▶ [Exercise]
Set down the first line below and each line after it, ending with the one that holds "(121, 204) none". Pictures do not belong in the copy.

▶ [Records provided]
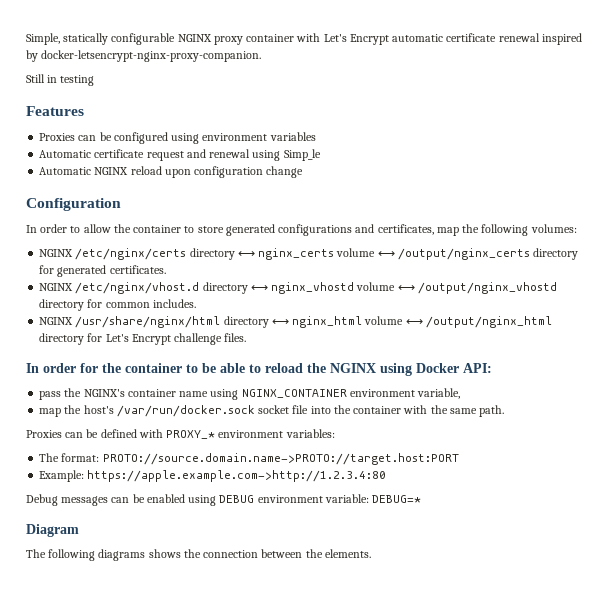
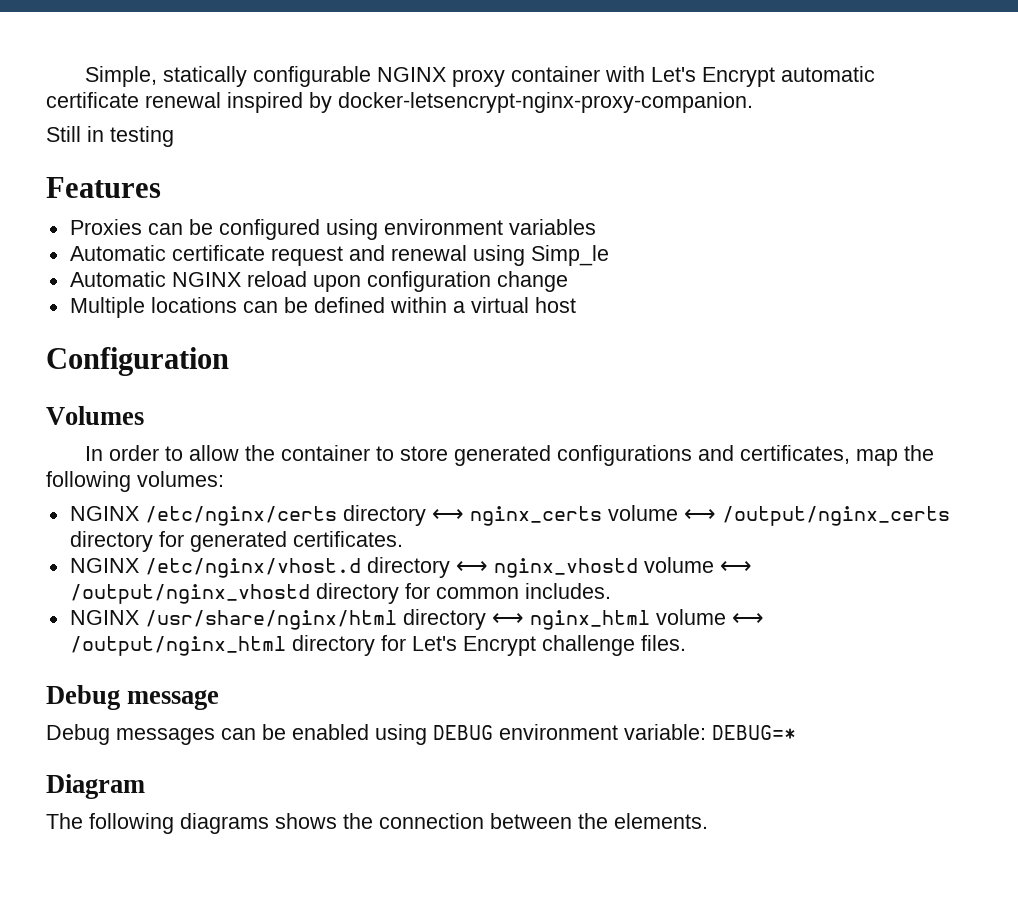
(304, 172) none -> [69,297,576,318] // Multiple locations can be defined within a virtual host
(121, 204) none -> [46,406,144,425] // Volumes
[26,363,492,376] [39,388,461,400] [39,405,505,417] [26,429,335,439] [39,453,459,465] [39,470,387,482] In order for the container to be able to reload the NGINX using Docker API: // pass the NGINX's container name using NGINX_CONTAINER environment variable, // map the host's /var/run/docker.sock socket file into the container with the same path. // Proxies can be defined with PROXY_* environment variables: // The format: PROTO://source.domain.name->PROTO://target.host:PORT // Example: https://apple.example.com->http://1.2.3.4:80 -> [46,685,220,710] Debug message

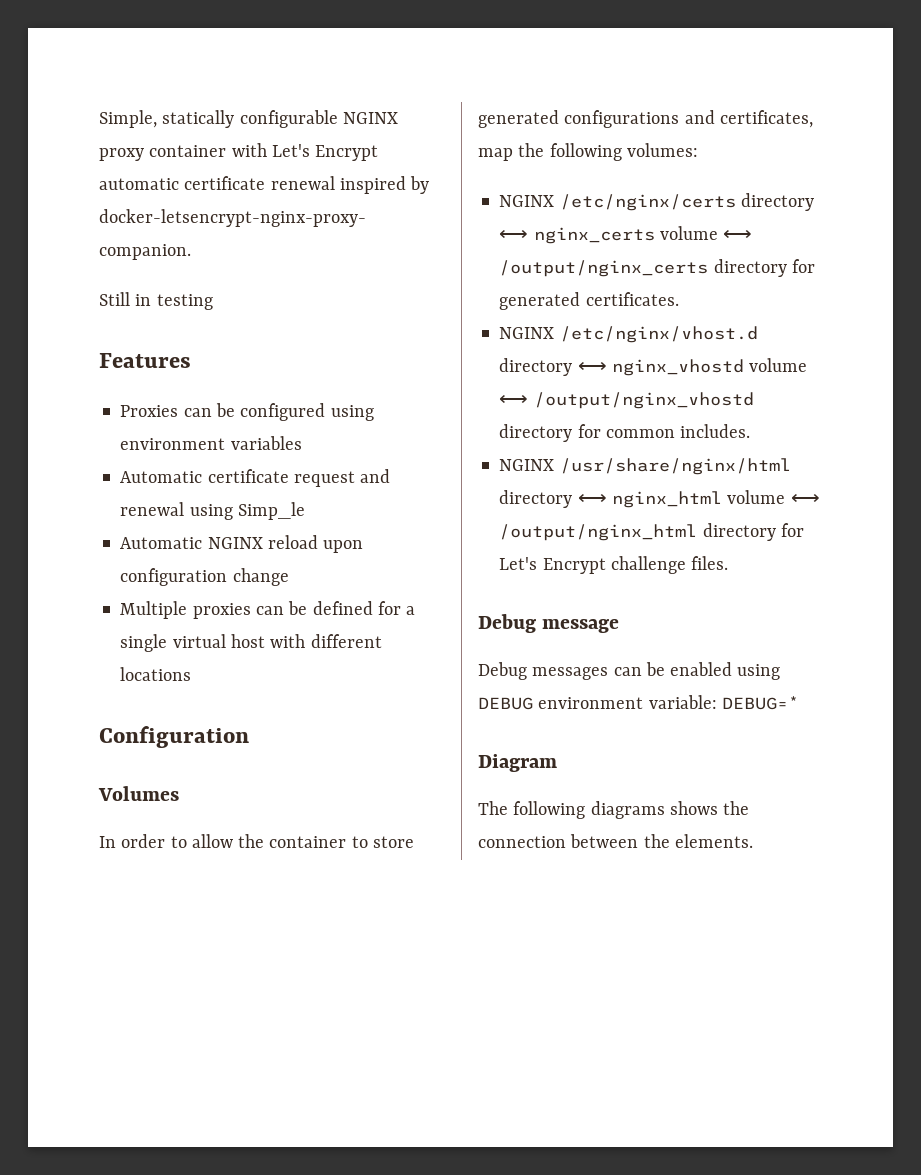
[150,297,237,313] locations -> [192,603,251,619] proxies
[389,297,465,313] within a -> [377,601,416,615] [120,634,168,652] for a single
(576, 305) none -> [270,634,382,648] [120,667,192,681] with different locations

▶ [Response to this exercise]
(304, 172) none -> [69,297,576,318] // Multiple locations can be defined within a virtual host
(121, 204) none -> [46,406,144,425] // Volumes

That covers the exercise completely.